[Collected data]

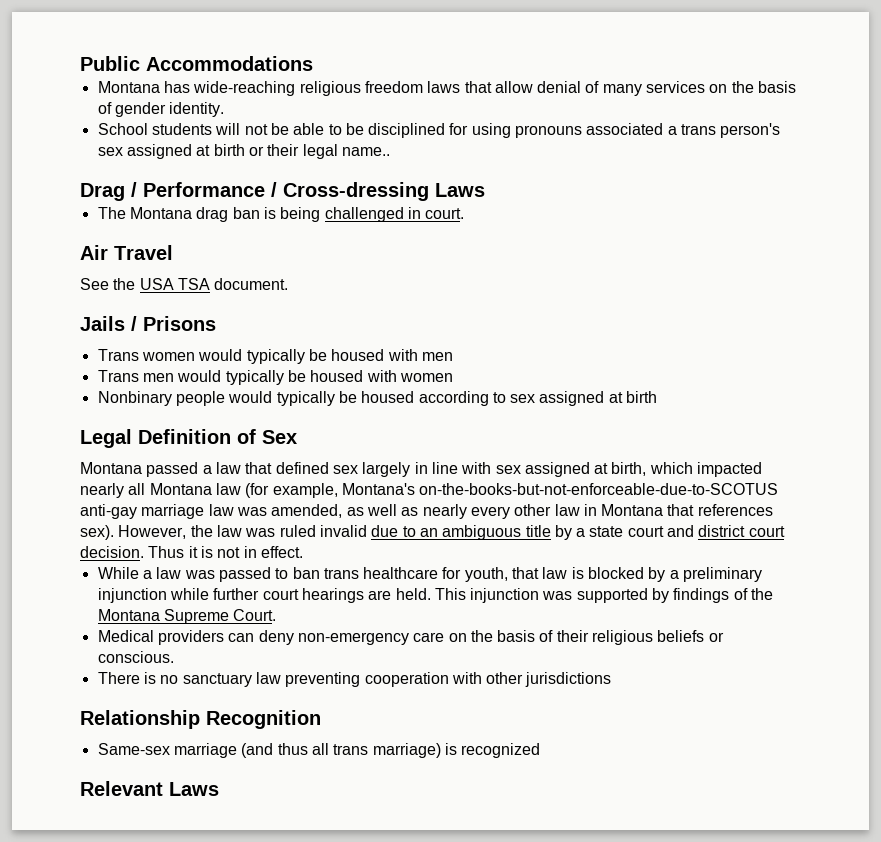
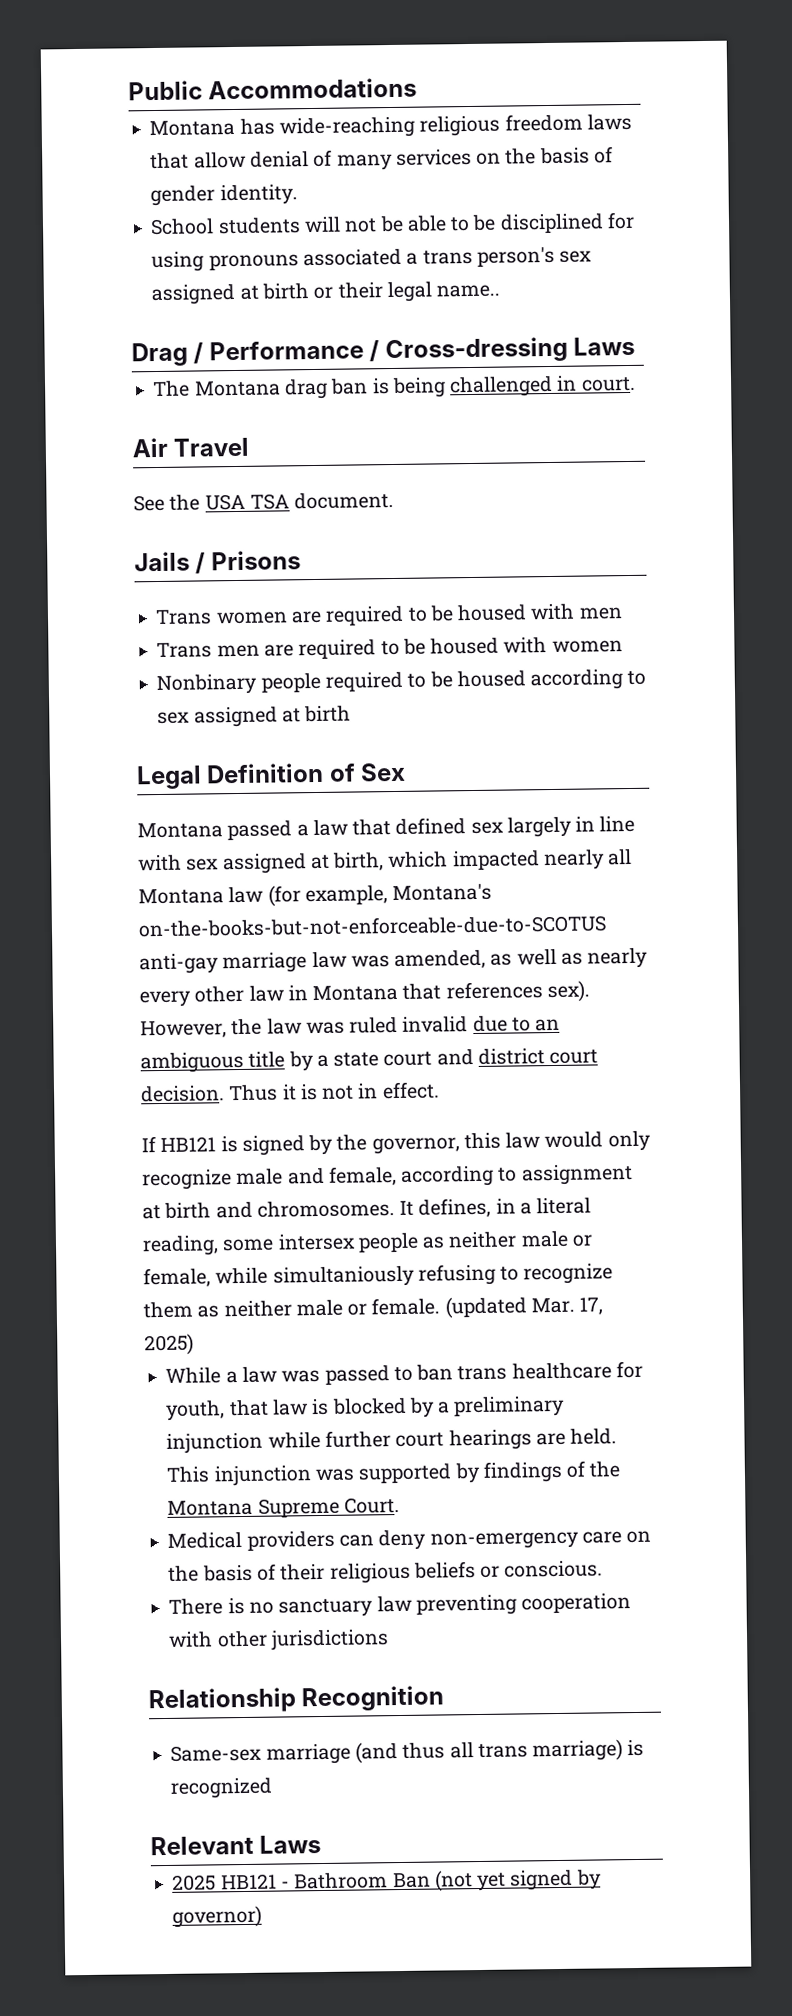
- Trans women would typically be housed with men
+ Trans women are required to be housed with men
- Trans men would typically be housed with women
+ Trans men are required to be housed with women
- Nonbinary people would typically be housed according to sex assigned at birth
+ Nonbinary people required to be housed according to sex assigned at birth
+ If HB121 is signed by the governor, this law would only recognize male and female, according to assignment at birth and chromosomes. It defines, in a literal reading, some intersex people as neither male or female, while simultaniously refusing to recognize them as neither male or female. (updated Mar. 17, 2025)
+ 2025 HB121 - Bathroom Ban (not yet signed by governor)

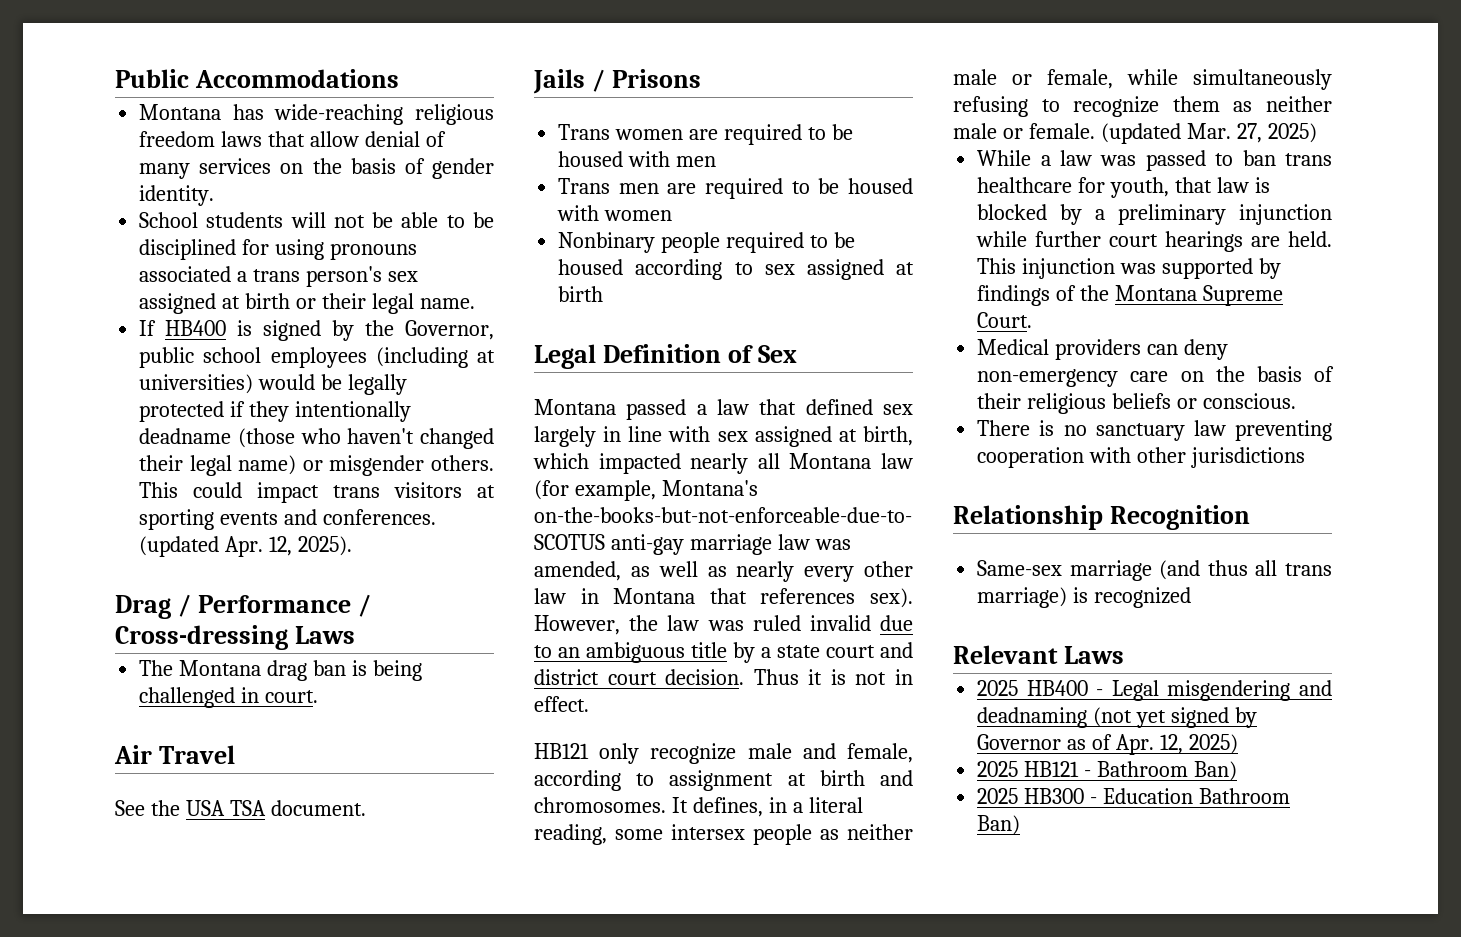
- School students will not be able to be disciplined for using pronouns associated a trans person's sex assigned at birth or their legal name..
+ School students will not be able to be disciplined for using pronouns associated a trans person's sex assigned at birth or their legal name.
+ If HB400 is signed by the Governor, public school employees (including at universities) would be legally protected if they intentionally deadname (those who haven't changed their legal name) or misgender others. This could impact trans visitors at sporting events and conferences. (updated Apr. 12, 2025).
- If HB121 is signed by the governor, this law would only recognize male and female, according to assignment at birth and chromosomes.
+ HB121 only recognize male and female, according to assignment at birth and chromosomes.
- It defines, in a literal reading, some intersex people as neither male or female, while simultaniously refusing to recognize them as neither male or female.
+ It defines, in a literal reading, some intersex people as neither male or female, while simultaneously refusing to recognize them as neither male or female.
- (updated Mar. 17, 2025)
+ (updated Mar. 27, 2025)
- 2025 HB121 - Bathroom Ban (not yet signed by governor)
+ 2025 HB400 - Legal misgendering and deadnaming (not yet signed by Governor as of Apr. 12, 2025)
+ 2025 HB121 - Bathroom Ban)
+ 2025 HB300 - Education Bathroom Ban)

Task item
From the entries above, pull out each line that includes "them".

Response for this exercise
+ If HB121 is signed by the governor, this law would only recognize male and female, according to assignment at birth and chromosomes. It defines, in a literal reading, some intersex people as neither male or female, while simultaniously refusing to recognize them as neither male or female. (updated Mar. 17, 2025)
- It defines, in a literal reading, some intersex people as neither male or female, while simultaniously refusing to recognize them as neither male or female.
+ It defines, in a literal reading, some intersex people as neither male or female, while simultaneously refusing to recognize them as neither male or female.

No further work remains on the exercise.